María Luisa Ross Landa (August 14, 1887 – June 12, 1945) was a Mexican feminist writer, journalist, educator, actress, and civil servant. She was a pioneer of cultural radio in Mexico, and the first director of Radio Educación.

==Early life==
María Luisa Ross Landa was born in Pachuca, Hidalgo on August 14, 1887, (Note: Some sources give her birthplace as Tulancingo. It is listed as Pachuca in documents she signed as a federal employee, as well as on her death certificate. Some sources also give her birth year as 1891.) the daughter of Alejandro Ross, a Scottish military doctor, and Elena Landa, a school prefect of Spanish descent. Her father was deputy director of the recently founded General Hospital of Mexico, director of the General Hospital of Pachuca, and had ties to the government of Porfirio Díaz. Her mother was prefect at the National Secondary School for Girls in Pachuca. The family's social position afforded María Luisa access to an excellent private education, something which was available to few women at the time. Her teachers inspired her to find an academic vocation.

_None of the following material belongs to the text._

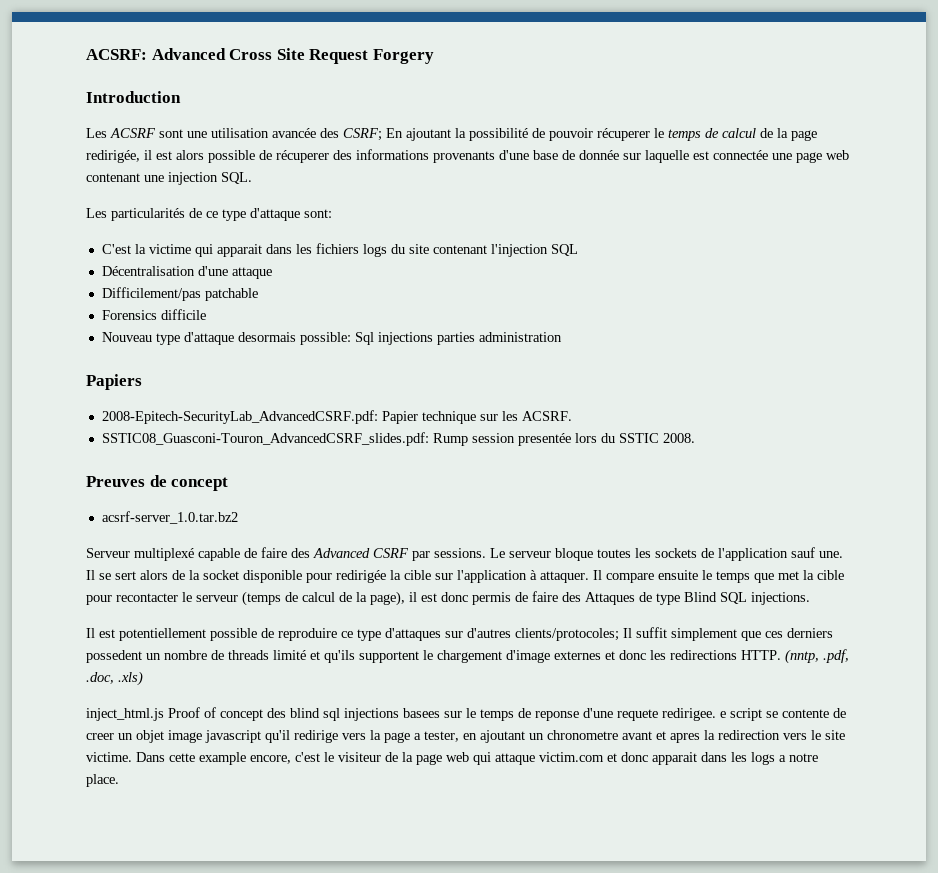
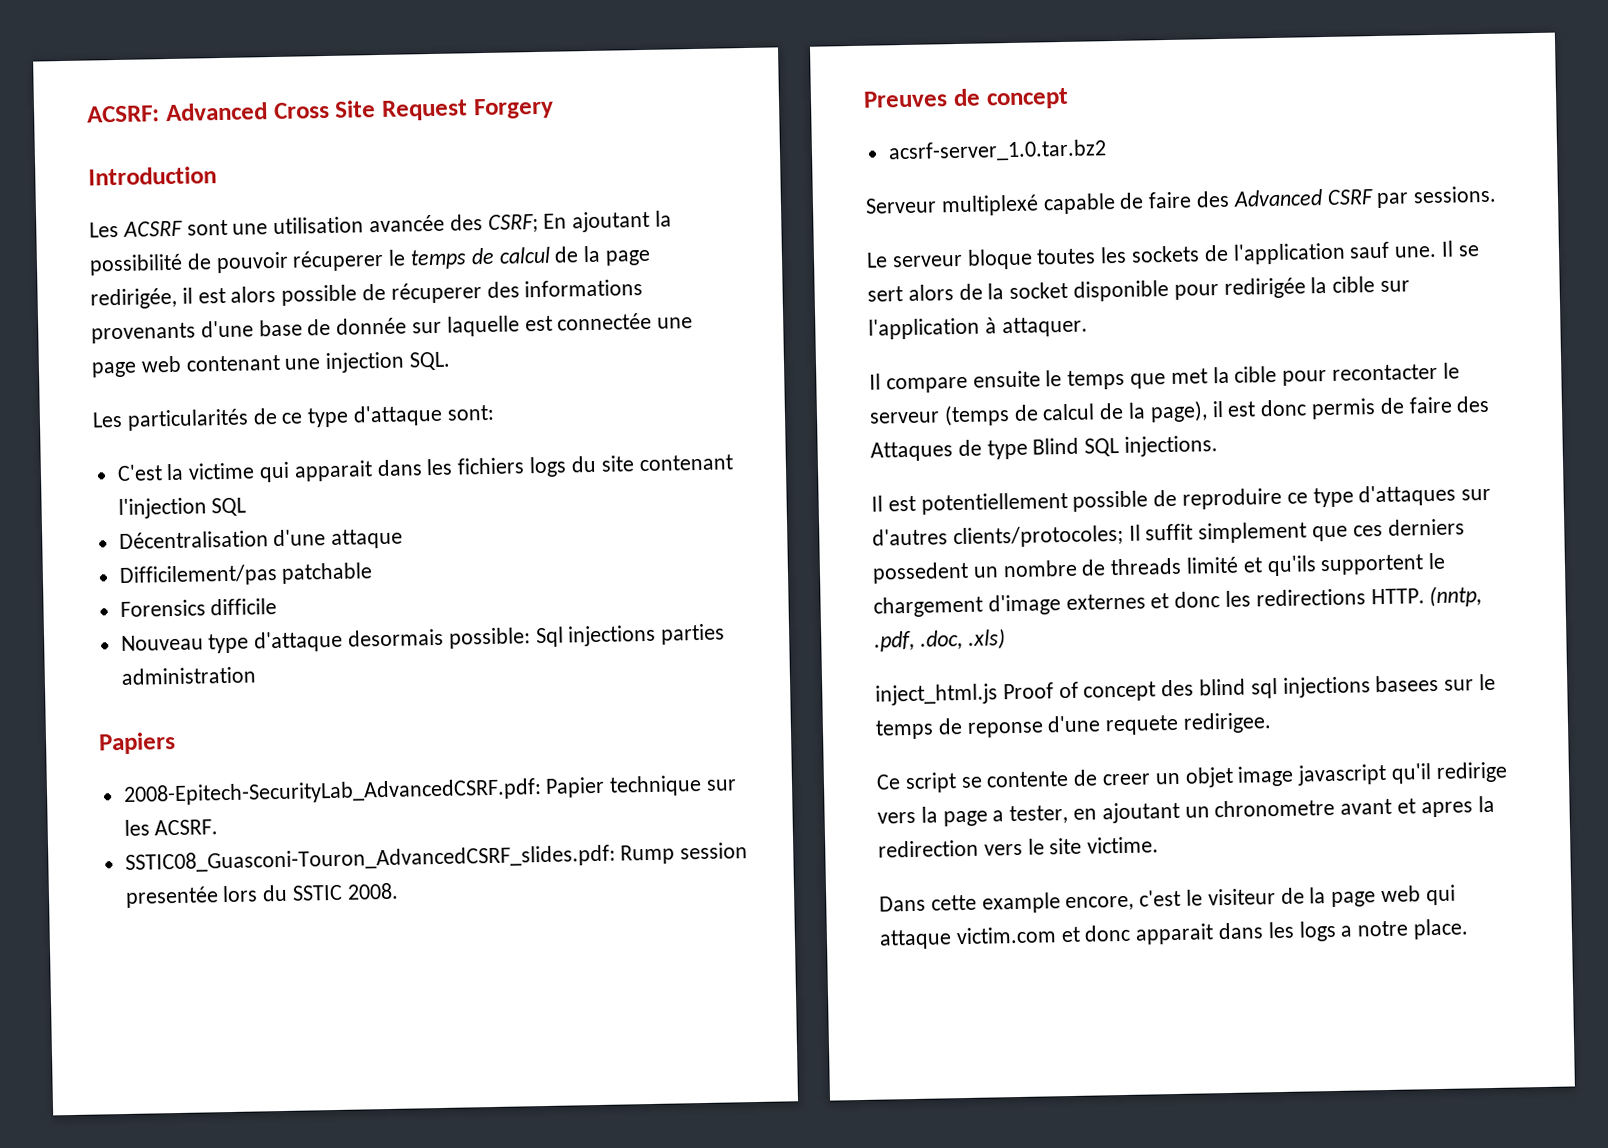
(486, 553) none -> (1498, 194) //
(589, 577) none -> (1088, 327) //
[720,711,726,718] e -> [876,774,901,790] // Ce
(132, 757) none -> (1160, 845) //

==Education and writing career==
Ross Landa graduated from the Escuela Normal Superior in 1900. She studied letters and taught at the National University of Mexico's School of Higher Studies – later the School of Philosophy and Letters of the National Autonomous University of Mexico (UNAM). She next studied at the Conservatorio Nacional de Música, where she obtained a master's degree in recitation and declamation. She also attended sessions of the Mexican Youth Athenaeum. She was recognized for her erudition and for her command of languages including English, French, Portuguese, and Italian.

Some sources state that Luis G. Urbina wrote the poem Metamorfosis for her, and that Justo Sierra acted as her mentor after being impressed by one of her lectures.

She wrote for the Mexican newspapers El Universal, El Universal Ilustrado, and El Imparcial, and was the founder of Excélsiors magazine Revista de Revistas. She also contributed to La Prensa and El Regidor in San Antonio, and Hispano-América in San Francisco. As a journalist, she used pseudonyms such as El Paje Merelí, Silvia Setala, and María Luisa.

Ross Landa wrote screenplays for the 1917 films Obsesión – in which she acted – and Triste crepúsculo. The same year, her poem Rosas de amor was staged at the Arbeu Theater. In 1918, she wrote the screenplay for Maciste turista, a film in which she also appeared. Thanks to her prestige in the 1920s and 1930s, she was ambassador of art and culture for UNAM in Europe. As a defender of women's rights, she would advocate for greater participation of women in educational and cultural spaces. She also cofounded the Ibero-American Feminist Union, with the intention of promoting understanding among women from different countries.

==Public service==
In 1920, Ross Landa was appointed by Victoriano Huerta as ambassador of Mexican culture in Spain. In this role, she held conferences on authors and cultural topics. She was entrusted by José Vasconcelos to create and direct prominent educational-literacy projects, including Radio Educación, the country's first educational radio station. From 1924 to 1933, she was appointed head of the radio-telephone section of the Secretariat of Public Education (SEP), in charge of the station and its content. It had the task of disseminating educational, cultural, and scientific knowledge, while the Mexican government provided receiving devices to communities. Ross Landa would visit towns and communities, where she would give lectures on the value of education. She resigned from the position after the departure of Emilio Portes Gil from SEP, and returned to direct the station from 1931 to 1933.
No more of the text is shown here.